ACTION ITEM → Transcribe every line of the material below exactly, leaving out the pictures.

[SUPPLIED RECORDS — start]

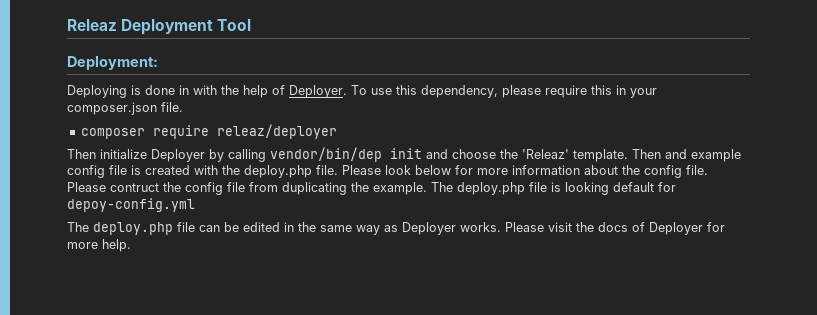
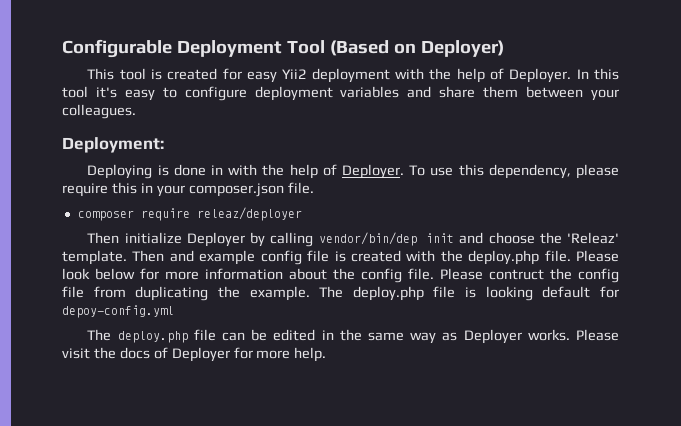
[67,19,117,31] Releaz -> [62,39,172,58] Configurable
(252, 25) none -> [329,40,504,57] [87,68,619,83] [62,86,619,101] [62,104,136,119] (Based on Deployer) // This tool is created for easy Yii2 deployment with the help of Deployer. In this tool it's easy to configure deployment variables and share them between your colleagues.

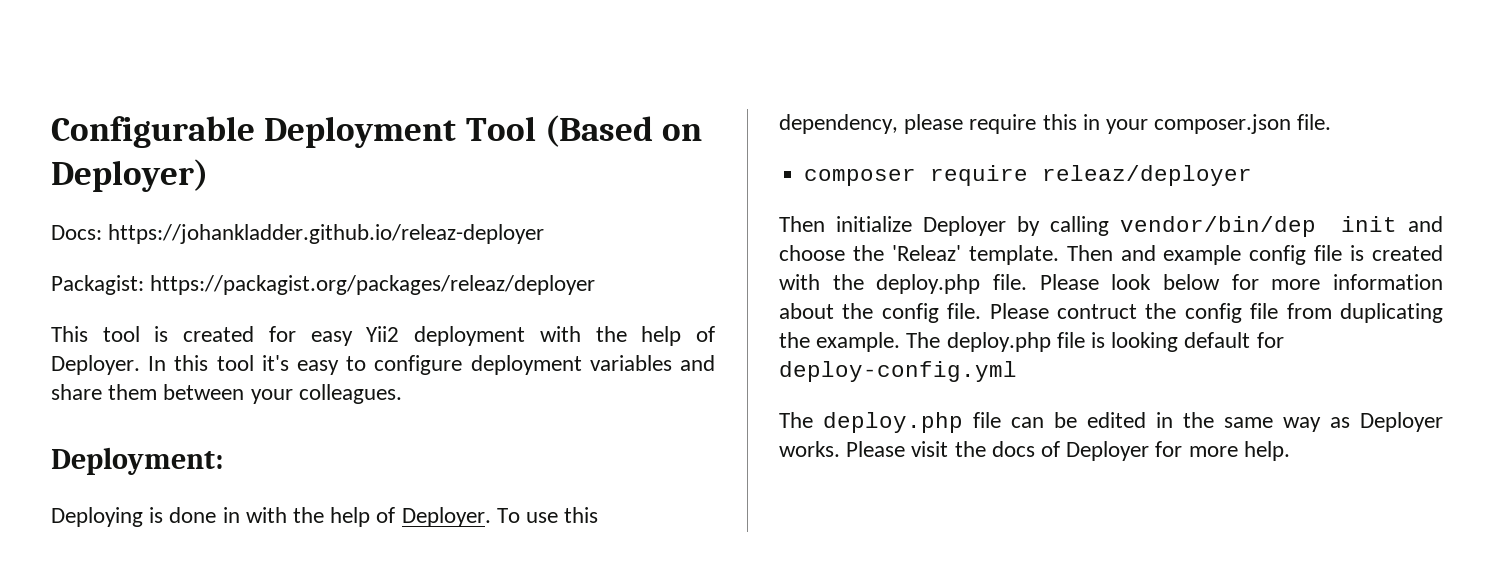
(504, 48) none -> [51,224,545,244] [51,275,596,295] // Docs: https://johankladder.github.io/releaz-deployer // Packagist: https://packagist.org/packages/releaz/deployer
[62,305,174,318] depoy-config.yml -> [779,361,1017,382] deploy-config.yml

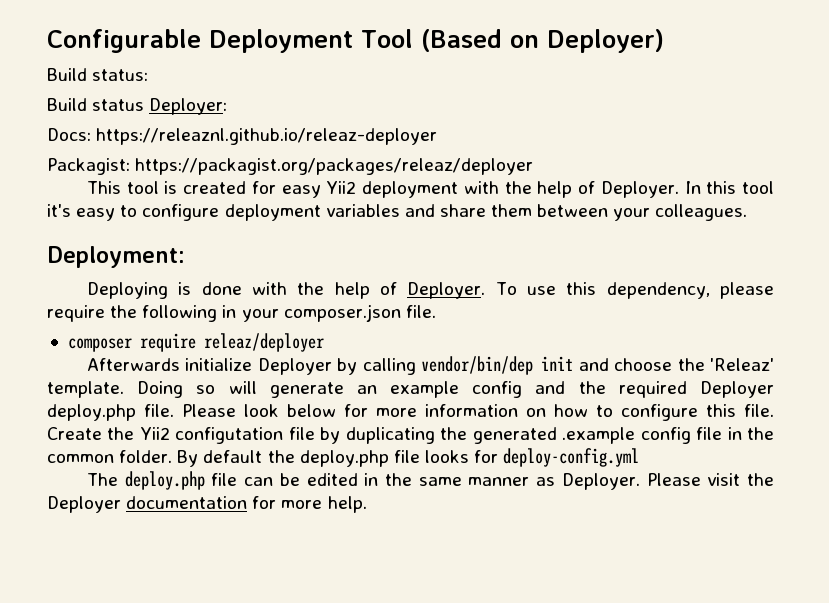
(208, 175) none -> [47,68,149,81] [47,98,228,115] // Build status: // Build status Deployer:
[108,224,545,244] https://johankladder.github.io/releaz-deployer -> [96,128,438,145] https://releaznl.github.io/releaz-deployer
[222,507,240,523] in -> (242, 288) none
[1042,114,1077,130] this -> [110,305,218,322] the following
[779,216,825,232] Then -> [86,358,180,371] Afterwards
[1066,245,1443,265] [779,274,864,290] Then and example config file is created with the -> [137,381,775,398] Doing so will generate an example config and the required Deployer
[779,303,1443,323] [779,332,1251,352] about the config file. Please contruct the config file from duplicating the example. The deploy.php file is looking default -> [526,404,774,421] [47,427,774,444] [47,450,469,467] on how to configure this file. Create the Yii2 configutation file by duplicating the generated .example config file in the common folder. By default the deploy.php file looks
[1283,412,1443,432] [779,441,1150,461] way as Deployer works. Please visit the docs of Deployer -> [468,473,774,490] [47,496,248,513] manner as Deployer. Please visit the Deployer documentation

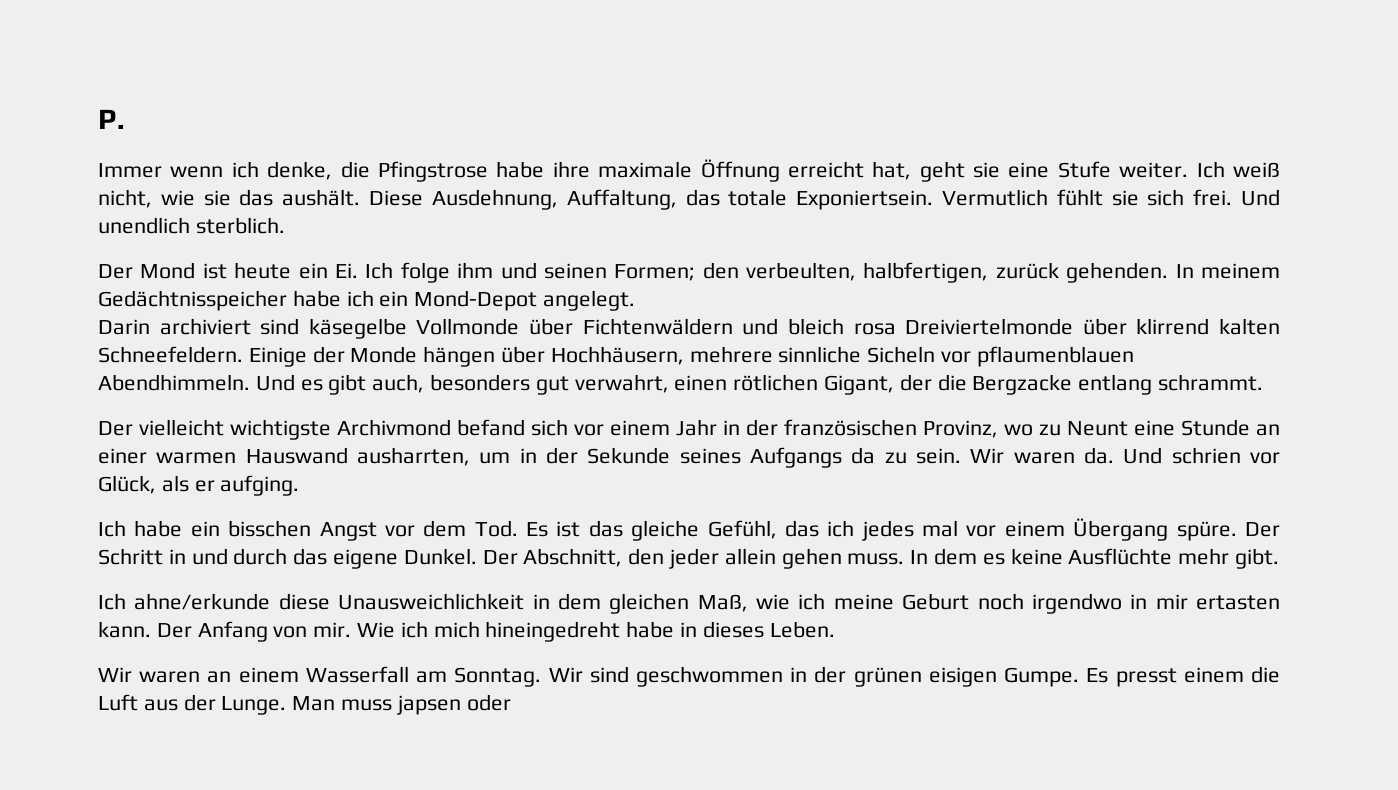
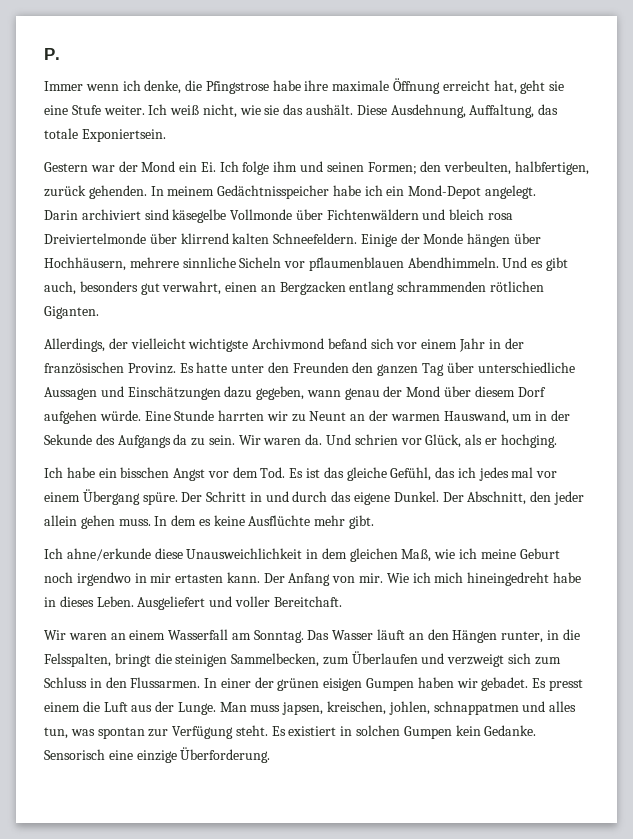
[941,189,1280,206] [98,217,285,234] [98,262,292,279] Vermutlich fühlt sie sich frei. Und unendlich sterblich. // Der Mond ist heute -> [44,161,176,172] // Gestern war der Mond
[733,374,1264,395] [98,421,133,436] rötlichen Gigant, der die Bergzacke entlang schrammt. // Der -> [260,281,545,295] [44,306,99,319] [44,338,128,352] an Bergzacken entlang schrammenden rötlichen Giganten. // Allerdings, der
[923,419,1280,438] [98,447,470,466] Provinz, wo zu Neunt eine Stunde an einer warmen Hauswand ausharrten, -> [127,362,575,376] [44,386,546,400] [44,410,509,424] Provinz. Es hatte unter den Freunden den ganzen Tag über unterschiedliche Aussagen und Einschätzungen dazu gegeben, wann genau der Mond über diesem Dorf aufgehen würde. Eine Stunde harrten wir zu Neunt an der warmen Hauswand,
[679,448,741,464] seines -> [95,434,115,445] des
[220,475,300,496] aufging. -> [500,434,557,448] hochging.
(835, 629) none -> [137,596,342,610] Ausgeliefert und voller Bereitchaft.
[548,666,1080,687] Wir sind geschwommen in der grünen eisigen Gumpe. -> [307,629,580,643] [44,651,561,667] [44,677,529,691] Das Wasser läuft an den Hängen runter, in die Felsspalten, bringt die steinigen Sammelbecken, zum Überlaufen und verzweigt sich zum Schluss in den Flussarmen. In einer der grünen eisigen Gumpen haben wir gebadet.
[396,694,511,715] japsen oder -> [282,701,577,715] [44,725,537,739] [44,747,271,763] japsen, kreischen, johlen, schnappatmen und alles tun, was spontan zur Verfügung steht. Es existiert in solchen Gumpen kein Gedanke. Sensorisch eine einzige Überforderung.

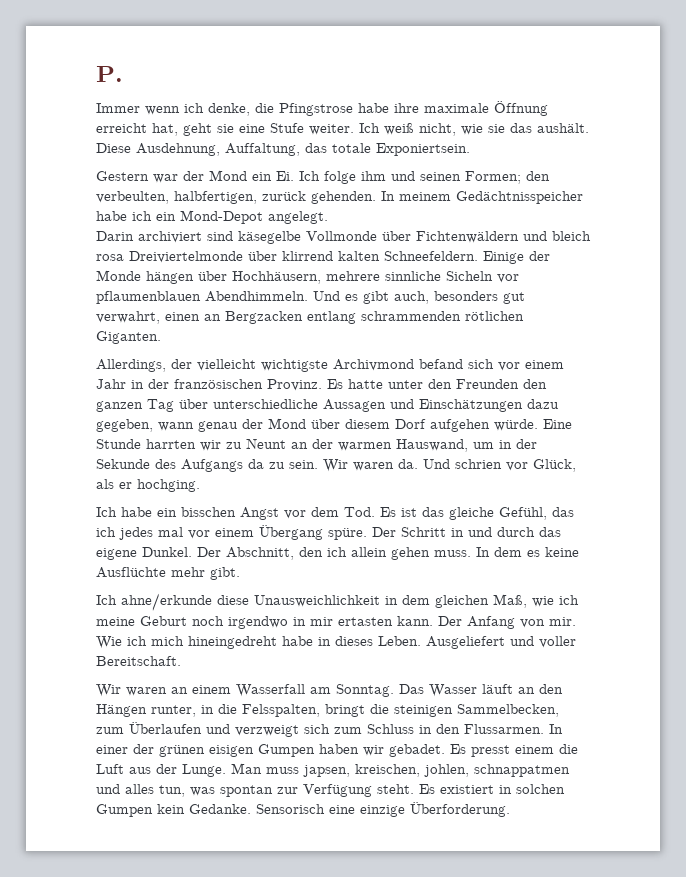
[553,491,584,505] jeder -> [327,547,347,557] ich
[273,596,342,607] Bereitchaft. -> [96,656,181,666] Bereitschaft.

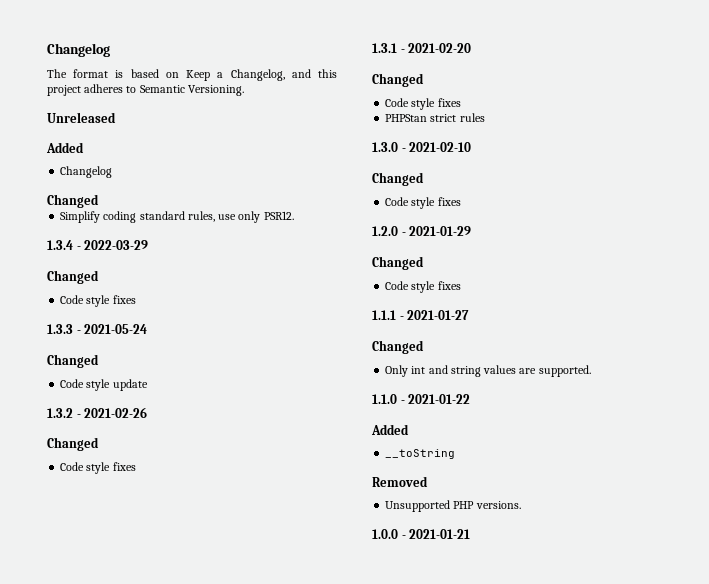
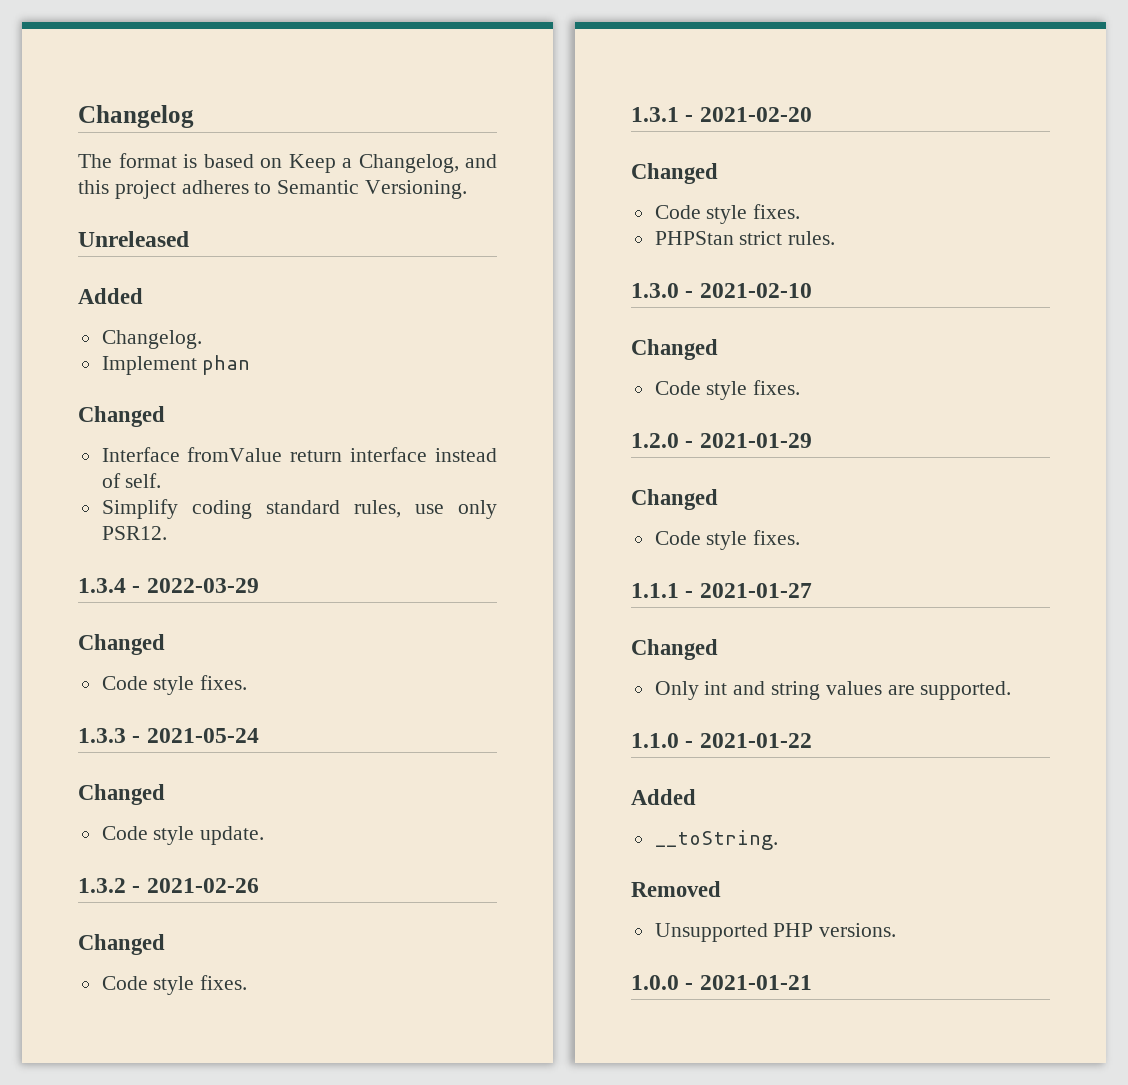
[60,166,113,178] [47,194,99,208] Changelog // Changed -> [101,330,202,349] [101,355,251,375] [78,406,165,427] [101,447,497,462] [101,473,162,488] Changelog. // Implement phan // Changed // Interface fromValue return interface instead of self.
[112,295,136,304] fixes -> [200,675,248,690] fixes.
[112,379,148,391] update -> [200,826,265,845] update.
[112,462,136,471] fixes -> [200,975,248,990] fixes.
[437,98,461,107] fixes -> [753,204,801,219] fixes.
[459,113,485,122] rules -> [788,231,836,245] rules.
[437,197,461,206] fixes -> [753,380,801,395] fixes.
[437,281,461,290] fixes -> [753,530,801,545] fixes.
[385,449,456,459] __toString -> [654,830,778,850] __toString.

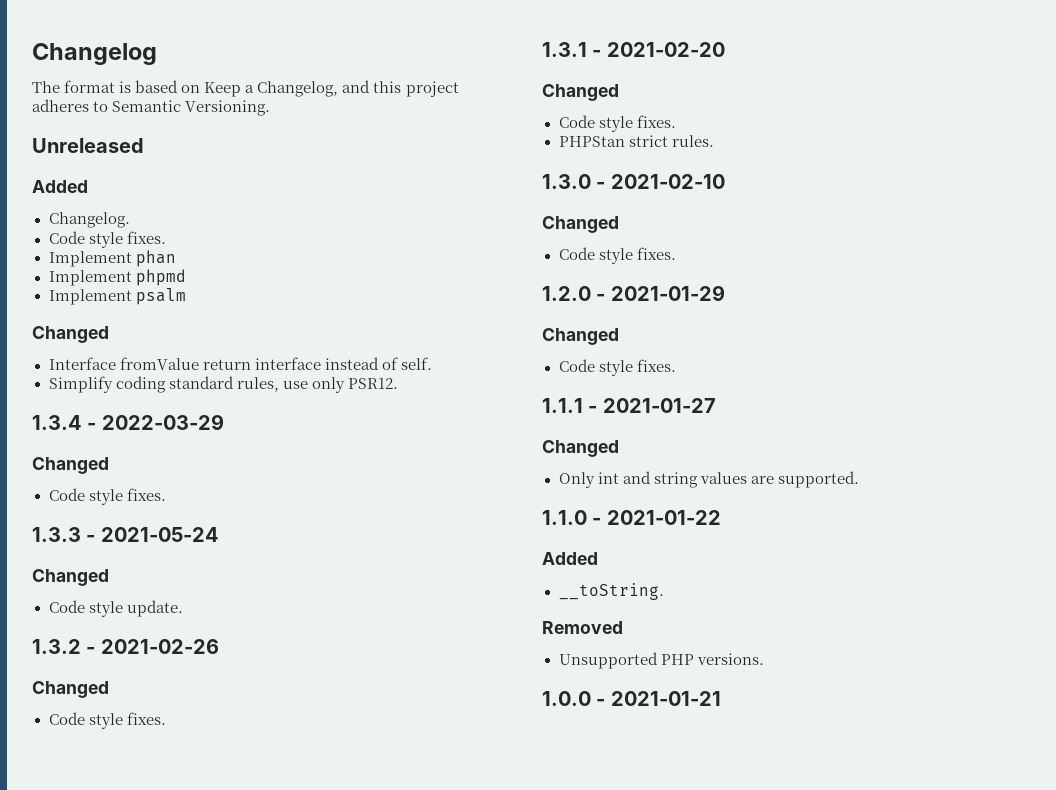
(202, 339) none -> [48,231,166,248] // Code style fixes.
(251, 365) none -> [48,269,186,286] [48,288,186,305] // Implement phpmd // Implement psalm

[SUPPLIED RECORDS — finish]

SOLUTION FOR THIS TASK →
[67,19,117,31] Releaz -> [62,39,172,58] Configurable
(252, 25) none -> [329,40,504,57] [87,68,619,83] [62,86,619,101] [62,104,136,119] (Based on Deployer) // This tool is created for easy Yii2 deployment with the help of Deployer. In this tool it's easy to configure deployment variables and share them between your colleagues.

(504, 48) none -> [51,224,545,244] [51,275,596,295] // Docs: https://johankladder.github.io/releaz-deployer // Packagist: https://packagist.org/packages/releaz/deployer
[62,305,174,318] depoy-config.yml -> [779,361,1017,382] deploy-config.yml

(208, 175) none -> [47,68,149,81] [47,98,228,115] // Build status: // Build status Deployer:
[108,224,545,244] https://johankladder.github.io/releaz-deployer -> [96,128,438,145] https://releaznl.github.io/releaz-deployer
[222,507,240,523] in -> (242, 288) none
[1042,114,1077,130] this -> [110,305,218,322] the following
[779,216,825,232] Then -> [86,358,180,371] Afterwards
[1066,245,1443,265] [779,274,864,290] Then and example config file is created with the -> [137,381,775,398] Doing so will generate an example config and the required Deployer
[779,303,1443,323] [779,332,1251,352] about the config file. Please contruct the config file from duplicating the example. The deploy.php file is looking default -> [526,404,774,421] [47,427,774,444] [47,450,469,467] on how to configure this file. Create the Yii2 configutation file by duplicating the generated .example config file in the common folder. By default the deploy.php file looks
[1283,412,1443,432] [779,441,1150,461] way as Deployer works. Please visit the docs of Deployer -> [468,473,774,490] [47,496,248,513] manner as Deployer. Please visit the Deployer documentation

[941,189,1280,206] [98,217,285,234] [98,262,292,279] Vermutlich fühlt sie sich frei. Und unendlich sterblich. // Der Mond ist heute -> [44,161,176,172] // Gestern war der Mond
[733,374,1264,395] [98,421,133,436] rötlichen Gigant, der die Bergzacke entlang schrammt. // Der -> [260,281,545,295] [44,306,99,319] [44,338,128,352] an Bergzacken entlang schrammenden rötlichen Giganten. // Allerdings, der
[923,419,1280,438] [98,447,470,466] Provinz, wo zu Neunt eine Stunde an einer warmen Hauswand ausharrten, -> [127,362,575,376] [44,386,546,400] [44,410,509,424] Provinz. Es hatte unter den Freunden den ganzen Tag über unterschiedliche Aussagen und Einschätzungen dazu gegeben, wann genau der Mond über diesem Dorf aufgehen würde. Eine Stunde harrten wir zu Neunt an der warmen Hauswand,
[679,448,741,464] seines -> [95,434,115,445] des
[220,475,300,496] aufging. -> [500,434,557,448] hochging.
(835, 629) none -> [137,596,342,610] Ausgeliefert und voller Bereitchaft.
[548,666,1080,687] Wir sind geschwommen in der grünen eisigen Gumpe. -> [307,629,580,643] [44,651,561,667] [44,677,529,691] Das Wasser läuft an den Hängen runter, in die Felsspalten, bringt die steinigen Sammelbecken, zum Überlaufen und verzweigt sich zum Schluss in den Flussarmen. In einer der grünen eisigen Gumpen haben wir gebadet.
[396,694,511,715] japsen oder -> [282,701,577,715] [44,725,537,739] [44,747,271,763] japsen, kreischen, johlen, schnappatmen und alles tun, was spontan zur Verfügung steht. Es existiert in solchen Gumpen kein Gedanke. Sensorisch eine einzige Überforderung.

[553,491,584,505] jeder -> [327,547,347,557] ich
[273,596,342,607] Bereitchaft. -> [96,656,181,666] Bereitschaft.

[60,166,113,178] [47,194,99,208] Changelog // Changed -> [101,330,202,349] [101,355,251,375] [78,406,165,427] [101,447,497,462] [101,473,162,488] Changelog. // Implement phan // Changed // Interface fromValue return interface instead of self.
[112,295,136,304] fixes -> [200,675,248,690] fixes.
[112,379,148,391] update -> [200,826,265,845] update.
[112,462,136,471] fixes -> [200,975,248,990] fixes.
[437,98,461,107] fixes -> [753,204,801,219] fixes.
[459,113,485,122] rules -> [788,231,836,245] rules.
[437,197,461,206] fixes -> [753,380,801,395] fixes.
[437,281,461,290] fixes -> [753,530,801,545] fixes.
[385,449,456,459] __toString -> [654,830,778,850] __toString.

(202, 339) none -> [48,231,166,248] // Code style fixes.
(251, 365) none -> [48,269,186,286] [48,288,186,305] // Implement phpmd // Implement psalm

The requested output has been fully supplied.